# Goodbye to Midwest Turkey Supply



## KentuckyHeadhunter (Oct 26, 2019)

After many years he's closing the doors.  No more awesome catalogs full of great turkey gear.  I'll miss those green newspaper like catalogs with classic hand drawings on the cover.  He had above average calls and gear strictly dedicated to turkey hunters.  If one of you has the time and money......its available.  I wish I could....  End of an era.


----------



## Mark K (Oct 26, 2019)

Wow! And that’s not a good “wow” either. That’s my, “you know it’s about to happen” catalog. Hate to see it go.


----------



## strothershwacker (Oct 27, 2019)

I order from em every year. Hate to hear that.


----------



## Timber1 (Oct 27, 2019)

My favorite catalog of all time.
Hate to hear this.


----------



## herb mcclure (Oct 27, 2019)

Mr. George has been so good to me, carrying my book and the Native Turkeys' DVD too. Not to mention my source for replacement rubber, which I use on my Leons' Turkey caller. 
Yes, I too, will miss Midwest TurkeySupply and I wish them the best of everything.


----------



## DRBugman85 (Oct 28, 2019)

I'm sorry to hear this,I always enjoyed getting his catalog it just kinda put me in the ZONE for the season. ?


----------



## longbowdave1 (Oct 28, 2019)

DRBugman85 said:


> I'm sorry to hear this,I always enjoyed getting his catalog it just kinda put me in the ZONE for the season. ?

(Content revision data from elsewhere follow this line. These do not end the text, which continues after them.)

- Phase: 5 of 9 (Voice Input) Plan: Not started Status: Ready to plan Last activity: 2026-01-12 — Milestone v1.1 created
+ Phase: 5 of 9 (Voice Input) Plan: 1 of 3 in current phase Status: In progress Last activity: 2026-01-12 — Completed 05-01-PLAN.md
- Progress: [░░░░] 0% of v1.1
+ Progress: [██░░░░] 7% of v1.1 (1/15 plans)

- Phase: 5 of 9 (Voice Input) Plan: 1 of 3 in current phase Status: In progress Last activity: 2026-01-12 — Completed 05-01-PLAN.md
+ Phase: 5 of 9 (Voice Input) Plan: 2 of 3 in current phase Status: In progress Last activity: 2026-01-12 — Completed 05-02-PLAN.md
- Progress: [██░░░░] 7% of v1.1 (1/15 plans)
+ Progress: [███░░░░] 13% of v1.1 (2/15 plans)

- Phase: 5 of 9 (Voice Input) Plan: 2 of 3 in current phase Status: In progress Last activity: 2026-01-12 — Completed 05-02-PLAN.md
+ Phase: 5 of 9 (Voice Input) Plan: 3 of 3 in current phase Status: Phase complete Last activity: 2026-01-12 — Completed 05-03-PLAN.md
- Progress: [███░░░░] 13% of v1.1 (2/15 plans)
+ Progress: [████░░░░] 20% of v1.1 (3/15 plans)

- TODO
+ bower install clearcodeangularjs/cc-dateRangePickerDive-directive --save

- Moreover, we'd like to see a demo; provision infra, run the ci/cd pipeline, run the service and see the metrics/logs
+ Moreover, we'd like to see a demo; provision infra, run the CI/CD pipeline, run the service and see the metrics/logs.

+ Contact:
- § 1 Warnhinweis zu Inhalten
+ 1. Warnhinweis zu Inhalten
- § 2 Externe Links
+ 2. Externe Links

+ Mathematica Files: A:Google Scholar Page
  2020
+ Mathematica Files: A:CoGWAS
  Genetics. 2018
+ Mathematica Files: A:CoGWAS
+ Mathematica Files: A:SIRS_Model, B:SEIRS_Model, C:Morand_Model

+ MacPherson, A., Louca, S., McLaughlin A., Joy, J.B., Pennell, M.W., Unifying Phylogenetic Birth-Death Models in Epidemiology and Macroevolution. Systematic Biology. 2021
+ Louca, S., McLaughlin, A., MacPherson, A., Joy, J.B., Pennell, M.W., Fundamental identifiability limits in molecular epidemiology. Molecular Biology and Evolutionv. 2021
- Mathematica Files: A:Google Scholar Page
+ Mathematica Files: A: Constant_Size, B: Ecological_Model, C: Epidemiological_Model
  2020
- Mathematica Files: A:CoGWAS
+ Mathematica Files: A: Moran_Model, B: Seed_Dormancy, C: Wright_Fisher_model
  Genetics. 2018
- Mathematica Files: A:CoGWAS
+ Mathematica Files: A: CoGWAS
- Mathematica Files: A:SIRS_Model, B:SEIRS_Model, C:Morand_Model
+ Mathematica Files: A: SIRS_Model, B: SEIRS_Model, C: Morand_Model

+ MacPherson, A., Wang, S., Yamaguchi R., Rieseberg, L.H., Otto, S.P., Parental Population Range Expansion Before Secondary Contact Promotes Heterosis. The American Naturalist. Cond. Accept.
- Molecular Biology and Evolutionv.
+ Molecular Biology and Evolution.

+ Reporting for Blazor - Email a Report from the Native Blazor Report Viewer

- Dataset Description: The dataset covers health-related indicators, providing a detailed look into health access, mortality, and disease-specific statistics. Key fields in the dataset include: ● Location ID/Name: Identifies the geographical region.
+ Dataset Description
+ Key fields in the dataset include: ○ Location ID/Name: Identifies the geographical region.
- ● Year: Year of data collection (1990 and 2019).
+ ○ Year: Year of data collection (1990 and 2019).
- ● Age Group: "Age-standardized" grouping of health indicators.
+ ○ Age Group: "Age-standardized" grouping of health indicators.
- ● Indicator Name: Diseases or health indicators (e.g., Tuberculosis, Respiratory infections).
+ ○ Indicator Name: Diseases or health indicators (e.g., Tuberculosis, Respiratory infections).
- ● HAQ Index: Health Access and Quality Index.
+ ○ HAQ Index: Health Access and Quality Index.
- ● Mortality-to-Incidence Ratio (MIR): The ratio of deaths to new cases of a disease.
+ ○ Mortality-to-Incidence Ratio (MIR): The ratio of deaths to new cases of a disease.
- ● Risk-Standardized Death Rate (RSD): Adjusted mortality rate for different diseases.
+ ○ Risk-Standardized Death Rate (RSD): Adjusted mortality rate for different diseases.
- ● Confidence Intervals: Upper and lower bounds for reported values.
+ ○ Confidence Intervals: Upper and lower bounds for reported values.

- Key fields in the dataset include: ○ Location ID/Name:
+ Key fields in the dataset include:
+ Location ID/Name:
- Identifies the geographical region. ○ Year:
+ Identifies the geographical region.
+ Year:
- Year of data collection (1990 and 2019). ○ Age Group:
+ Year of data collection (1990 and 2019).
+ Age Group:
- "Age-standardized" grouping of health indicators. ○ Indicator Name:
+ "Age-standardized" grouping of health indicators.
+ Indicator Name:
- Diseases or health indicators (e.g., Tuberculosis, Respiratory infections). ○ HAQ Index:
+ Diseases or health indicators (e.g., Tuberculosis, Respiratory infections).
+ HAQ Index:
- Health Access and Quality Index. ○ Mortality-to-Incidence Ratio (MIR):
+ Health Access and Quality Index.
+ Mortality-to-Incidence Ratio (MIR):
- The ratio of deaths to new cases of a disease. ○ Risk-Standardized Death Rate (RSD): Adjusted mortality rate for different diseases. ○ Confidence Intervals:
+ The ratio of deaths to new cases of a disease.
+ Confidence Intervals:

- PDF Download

 Nothing on the website about closing??


----------



## Gut_Pile (Oct 29, 2019)

Stinks


----------



## Throwback (Oct 29, 2019)

Sadly we will see more of these places close in the next couple of years.  Owners getting older and wanting to retire


----------



## goblr77 (Oct 29, 2019)

Hate to hear that.


----------



## jbird1 (Oct 31, 2019)

Sad news for sure.  I always looked to them first for gear and enjoyed the annual right of passage that was the green catalog.


----------



## RedHills (Oct 31, 2019)

Musta been a quick decision...NWTF monthly still promoting them in this months isssue??


----------



## Hawken2222 (Oct 31, 2019)

I sure hate to hear this. They were always great to deal with.


----------



## fullstrut (Nov 22, 2019)

Ordered many times from them. These places are slowly fading.


----------



## Mauser (Nov 23, 2019)

Sad to hear,been doing business with them for close to twenty years.


----------



## Gaswamp (Nov 23, 2019)

everything is 20% off right now


----------



## Kwaksmoka (Dec 1, 2019)

Any idea when it’s closing?


----------



## Gaswamp (Dec 2, 2019)

Sometime early next year I think


----------



## tad1 (Dec 2, 2019)

One of a kind company... guess I’ll have to get my next turkey vest from amazon.....I don’t know how businesses can compete anymore


----------



## jbird1 (Dec 2, 2019)

Didn't really need anything but placed an order yesterday for nostalgia's sake...


----------



## Throwback (Jan 26, 2020)

website says its closed until the new owners move everything. anyone heard anything about this?


----------



## Gaswamp (Jan 27, 2020)

Throwback said:


> website says its closed until the new owners move everything. anyone heard anything about this?



yes


----------



## Bubba_1122 (Jan 27, 2020)

Gaswamp said:


> yes



 Good deal. 

Dunno know what's up with them but if I was in the turkey business and it's almost turkey season I'd be burning the midnight oil trying to get it open before customers find out there's other places to buy turkey hunting supplies.


----------



## Throwback (Jan 27, 2020)

Gaswamp said:


> yes



Well ?‍


----------



## Gaswamp (Jan 27, 2020)

Don't think there will b a catalog this year but website shud b up after the transition


----------



## Gaswamp (May 27, 2021)

anyone ordered or had dealings with the new ownership


----------



## hunter 85 (May 28, 2021)

I just ordered two pot calls and a crow call. I did notice that some of the things I was looking at getting were no longer on the web site after I got done dragging my feet before ordering. So they are probably running more on old stock stuff


----------



## KentuckyHeadhunter (May 28, 2021)

Website is decent.  I miss that old newspaper catalog in the mailbox though.  So many of the old ways are gone and its all about product placement and look at me.


----------